In einem Haus in der Davidstadt, das offenbar bei dem Erdbeben im Jahre 750 v. Chr. eingestürzt war, fanden die Ausgräber unter den Scherben von Vorratsgefäßen und Tierknochen auch das Skelett eines jungen Schweins. Die Bewohner hatten sich also offensichtlich nicht an die mosaischen Speisevorschriften gehalten, die Schweinefleisch verboten.
Die Reform König Hiskijas
Die Bibel stellt König Ahas ein schlechtes Zeugnis aus: Er sei auf den Wegen der Könige von Israel gewandelt und habe sogar einen Sohn durchs Feuer gehen lassen (2 Kön 16,3). Sein Sohn Hiskija (716-687 v. Chr.) beschloss, es anders zu machen. Vielleicht waren die Mahnungen des Propheten Isaias bei ihm auf guten Boden gefallen. Über ihn heißt es:
„Als er König wurde, war er 25 Jahre alt und regierte 29 Jahre in Jerusalem. … Er tat, was dem Herrn wohlgefiel, ganz so, wie sein Ahnherr David getan hatte. Er schaffte die Höhen ab, zertrümmerte die Steinmale, hieb die Ascheren um und zerschlug die eherne Schlange, die Mose angefertigt hatte; bis zu jener Zeit hatten ihr nämlich die Israeliten Rauchopfer dargebracht. … Er setzte sein Vertrauen auf den Herrn, den Gott Israels. Von allen Königen Judas kam ihm keiner gleich, weder unter seinen Nachfolgern noch unter seinen Vorgängern“ (2 Kön 18,2-5).
Die sogenannte Hiskija-Reform schlägt sich auch in den archäologischen Funden nieder. In Lachisch, das unter Rehobeam und seinen Nachfolgern zur zweiten Residenz- und Garnisonsstadt geworden war, fanden die Archäologen z. B. ein ehemaliges Heiligtum mit zwei Opferaltären, das in eine Toilette umgewandelt worden war. Auch die Hörner der Altäre waren abgeschlagen worden.

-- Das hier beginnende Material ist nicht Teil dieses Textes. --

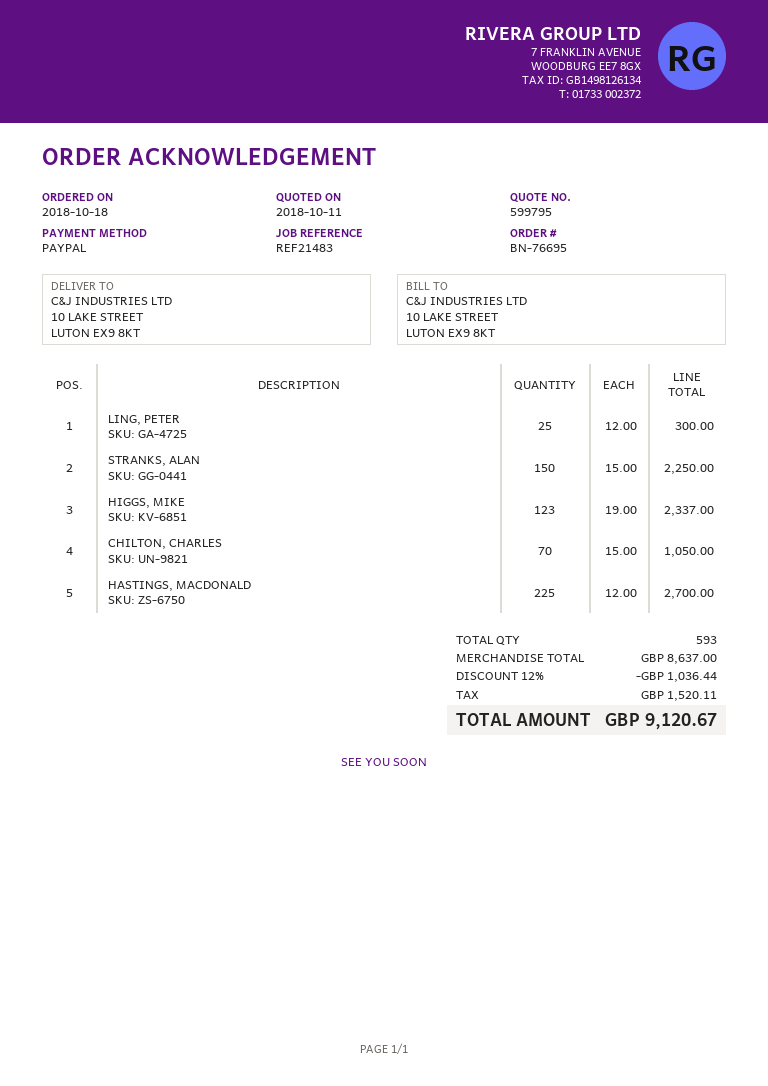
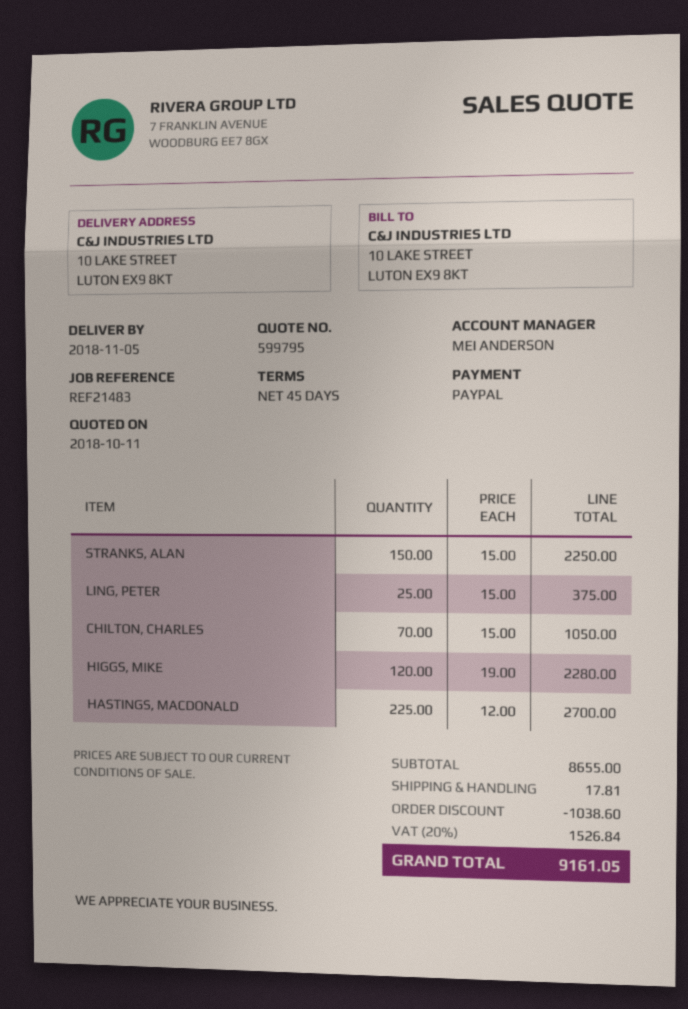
LING, PETER: 25 x 12.00 = 300.00 -> 25 x 15.00 = 375.00
HIGGS, MIKE: 123 x 19.00 = 2337.00 -> 120 x 19.00 = 2280.00
subtotal: 8637.00 -> 8655.00
discount: 1036.44 -> 1038.60
shipping: none -> 17.81
tax: 1520.11 -> 1526.84
total: 9120.67 -> 9161.05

Unter Hiskija wurde der Jerusalemer Tempel der einzige berechtigte Kultort. Er ließ den Tempel, der durch seinen Vater entweiht worden war, reinigen und neu einweihen, und anschließend ein gigantisches Paschafest feiern, allerdings einen Monat nach dem üblichen Termin, weil man mit den Arbeiten nicht rechtzeitig fertig geworden war (2 Chr 20-30).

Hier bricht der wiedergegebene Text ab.